• [TASK DIRECTIONS]: Everything from the line containing "- @title[The data problem?]" to the end of the records should be reproduced exactly, and nothing before it.
── RECORDS
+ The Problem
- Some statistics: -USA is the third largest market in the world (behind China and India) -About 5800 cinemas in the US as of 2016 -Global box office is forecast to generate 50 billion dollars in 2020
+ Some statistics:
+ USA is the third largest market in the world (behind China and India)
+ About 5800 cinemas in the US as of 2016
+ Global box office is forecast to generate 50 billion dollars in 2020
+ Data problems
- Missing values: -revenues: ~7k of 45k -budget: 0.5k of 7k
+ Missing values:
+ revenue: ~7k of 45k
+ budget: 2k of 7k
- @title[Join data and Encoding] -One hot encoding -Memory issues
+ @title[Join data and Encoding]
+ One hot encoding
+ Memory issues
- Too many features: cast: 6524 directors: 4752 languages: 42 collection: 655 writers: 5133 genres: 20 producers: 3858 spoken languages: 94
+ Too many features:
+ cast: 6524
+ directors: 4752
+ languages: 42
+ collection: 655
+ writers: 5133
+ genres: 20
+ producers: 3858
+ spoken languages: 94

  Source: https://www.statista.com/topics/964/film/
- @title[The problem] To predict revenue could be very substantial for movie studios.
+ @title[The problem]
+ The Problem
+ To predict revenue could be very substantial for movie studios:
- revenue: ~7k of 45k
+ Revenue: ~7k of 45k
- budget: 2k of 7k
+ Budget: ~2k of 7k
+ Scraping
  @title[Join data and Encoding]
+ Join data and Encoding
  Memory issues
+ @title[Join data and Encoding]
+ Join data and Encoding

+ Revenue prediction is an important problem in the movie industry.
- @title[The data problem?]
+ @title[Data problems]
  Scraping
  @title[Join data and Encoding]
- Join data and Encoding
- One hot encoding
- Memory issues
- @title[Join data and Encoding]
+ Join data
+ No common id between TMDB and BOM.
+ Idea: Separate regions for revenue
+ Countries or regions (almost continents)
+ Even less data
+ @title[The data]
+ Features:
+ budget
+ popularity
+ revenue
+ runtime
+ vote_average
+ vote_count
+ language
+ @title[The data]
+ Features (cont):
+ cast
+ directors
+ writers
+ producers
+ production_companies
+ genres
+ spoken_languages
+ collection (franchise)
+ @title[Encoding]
────
• [RESULT OF THE TASK]:
- @title[The data problem?]
+ @title[Data problems]
  Scraping
  @title[Join data and Encoding]
- Join data and Encoding
- One hot encoding
- Memory issues
- @title[Join data and Encoding]
+ Join data
+ No common id between TMDB and BOM.
+ Idea: Separate regions for revenue
+ Countries or regions (almost continents)
+ Even less data
+ @title[The data]
+ Features:
+ budget
+ popularity
+ revenue
+ runtime
+ vote_average
+ vote_count
+ language
+ @title[The data]
+ Features (cont):
+ cast
+ directors
+ writers
+ producers
+ production_companies
+ genres
+ spoken_languages
+ collection (franchise)
+ @title[Encoding]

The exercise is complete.